The identity of the Monogrammist FG remains unknown to the present day. Having detected stylistic similarities with prints made by Giulio Bonasone, Nagler presumed the artist was a member of the Raimondi school. Very different attributions have been put forward in the past – Nagler mentions,
among others, the names of Federico Grenello, Giorgio Ghisi, Girolamo Fagiuoli, Guido Ruggiero and Georg Frenzel – but it has so far proved impossible to pin down the style of the printed oeuvre by the Monogrammist FG. Bartsch erroneously assigned the artist to the German school, but in all probability
we are looking at an anonymous Italian master, since the twentytwo impressions recorded by Bartsch include not only works after his own inventions and reproductive engravings after Aldegrever and Beham, but also others after Raphael and masters of the Fontainebleau School such as Rosso and Primaticcio. The majority of these works date to 1534–46. This confusing state of affairs only serves to heighten the fascination exerted by this exotic and unconventional master.

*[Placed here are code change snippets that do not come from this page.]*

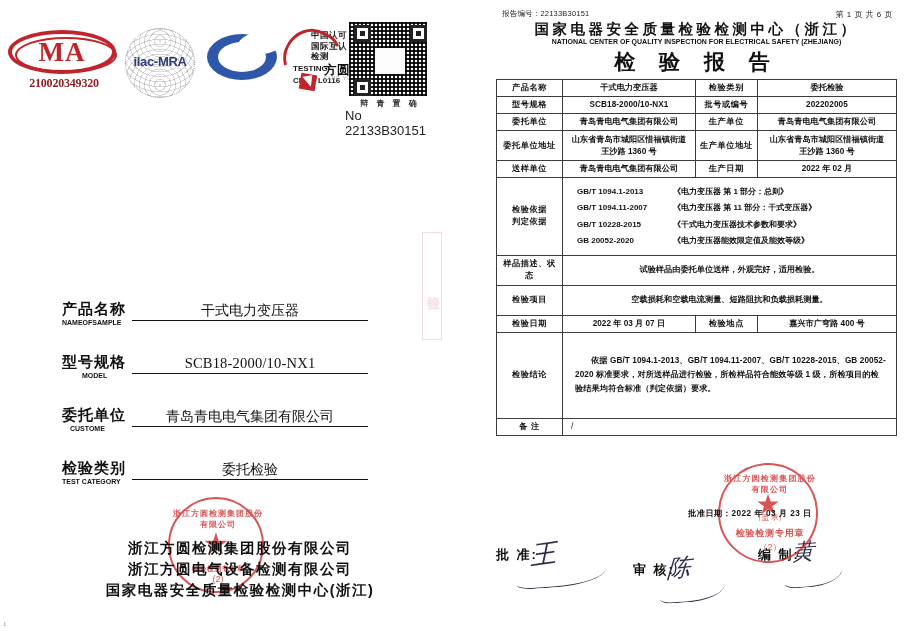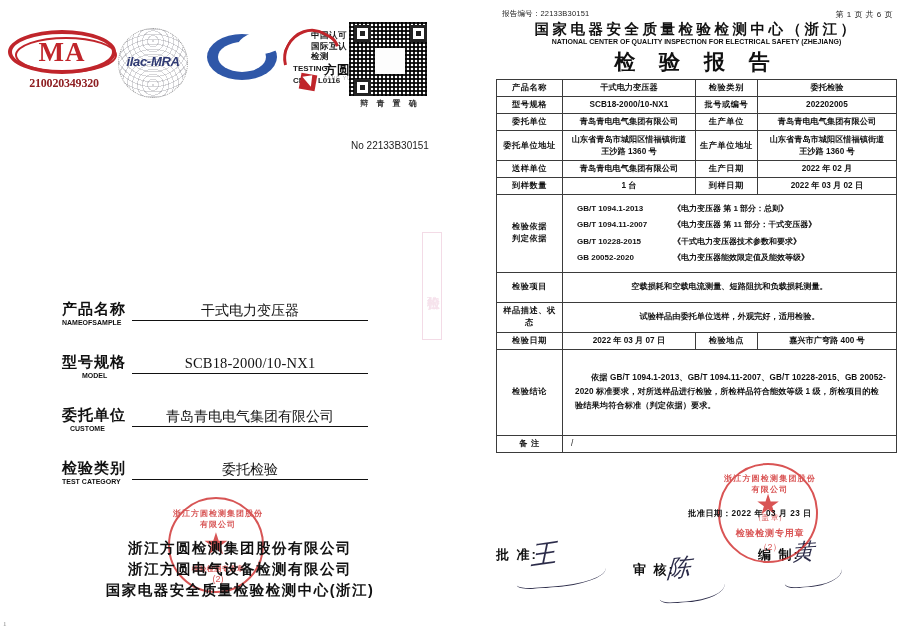"ilac-MRA" .ilac { font-style: italic -> none; left: 114px -> 121px }
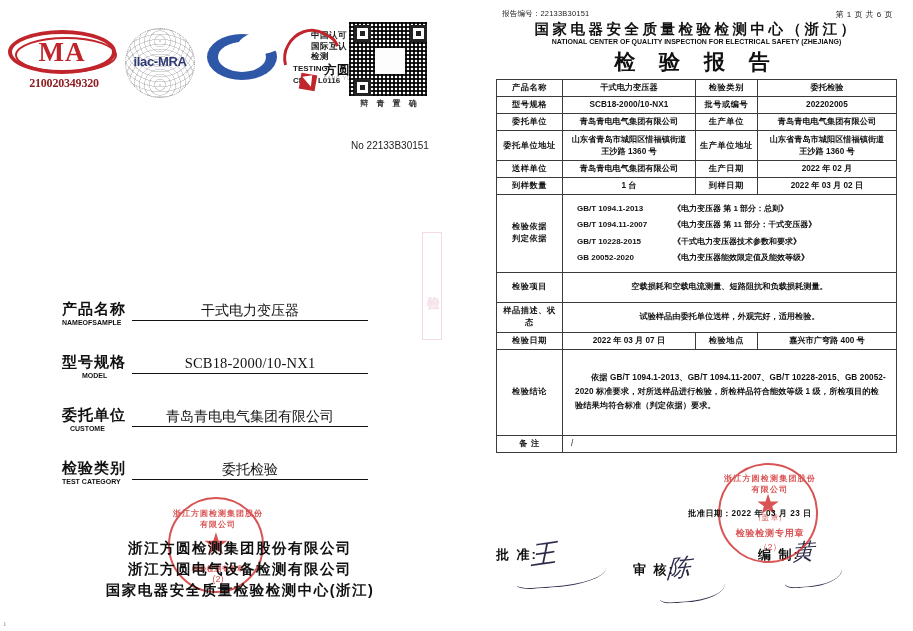"No 22133B30151" .qr-no { font-size: 10px -> 13px; margin-top: 32px -> none; text-align: center -> none }
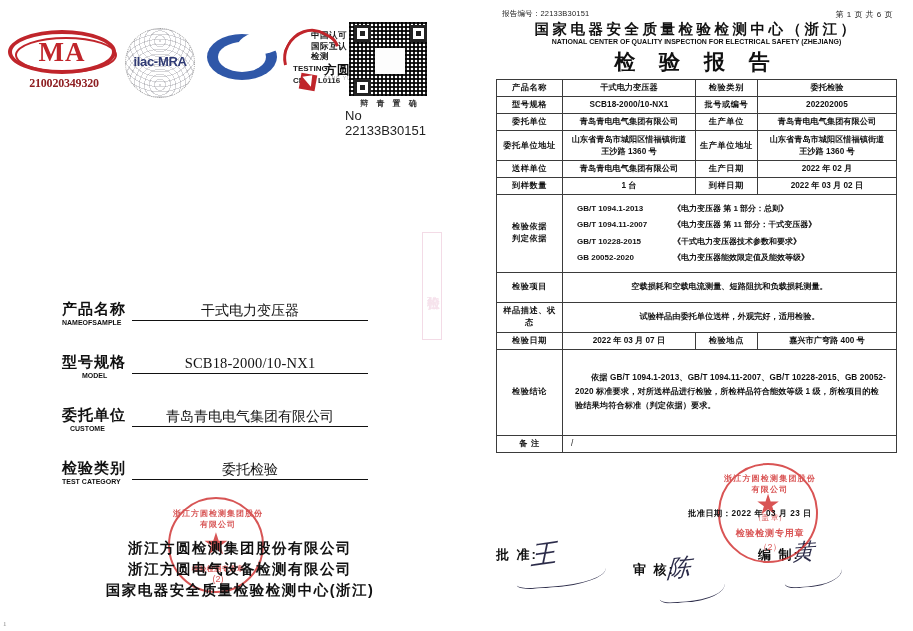"到样数量" tr { html: <tr> <td>到样数量</td> <td>1 台</td> <td>到样日期</td> <td>2022 年 03 月 02 日</td> </tr> -> none }
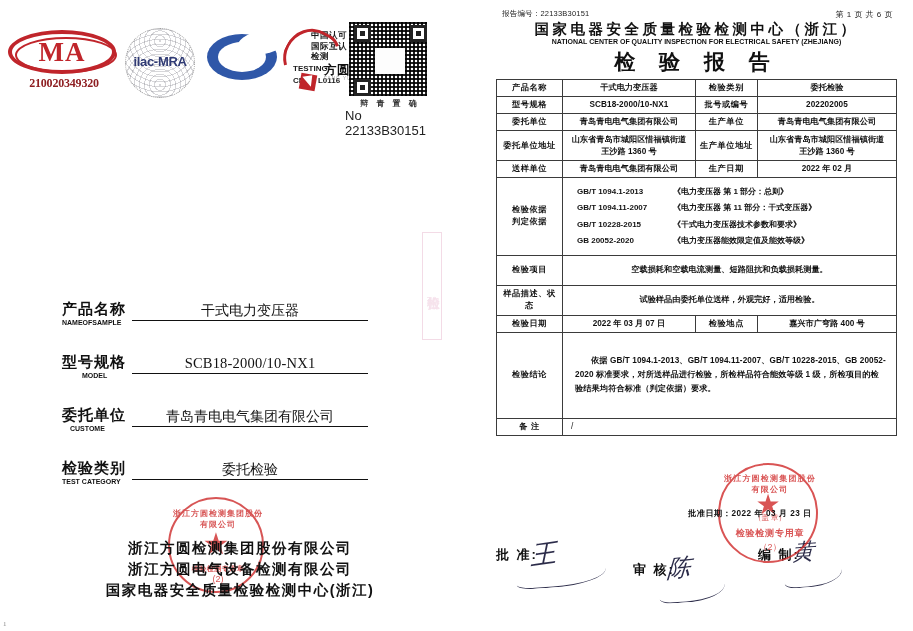"检验项目" tr { order: before "样品描述、状态" -> after "样品描述、状态" }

Our picture of the German standard-bearer illustrates the profound effect the art of the German minor masters had not only at home, but also south of the Alps. In iconographical terms it is easy to detect two very comparable prototypes from 1520–28 made by Hans Sebald Beham (Bartsch, Hollstein 203) and Heinrich Aldegrever (The New Hollstein 176). In contrast to the German models, the engraving style of the Monogrammist is somewhat cruder and rougher, particularly in the rendering of the landscape. On the other hand, it is more expressive and has an earthy robustness appropriate to the subject matter.
A superb, contrasting and tonal impression with thread margins. Minor ageing and traces of handling, otherwise in excellent condition. From the collections of Karl Ferdinand Friedrich von Nagler (Lugt 2529), Theodor Falkeisen and Johann Friedrich Huber (Lugt 1008) and the Kupferstichkabinett of
the Staatliche Museen, Berlin (Lugt 1606 and sale stamp 234) as well as from a non-identified collection with the stamp “S.S” (not in Lugt).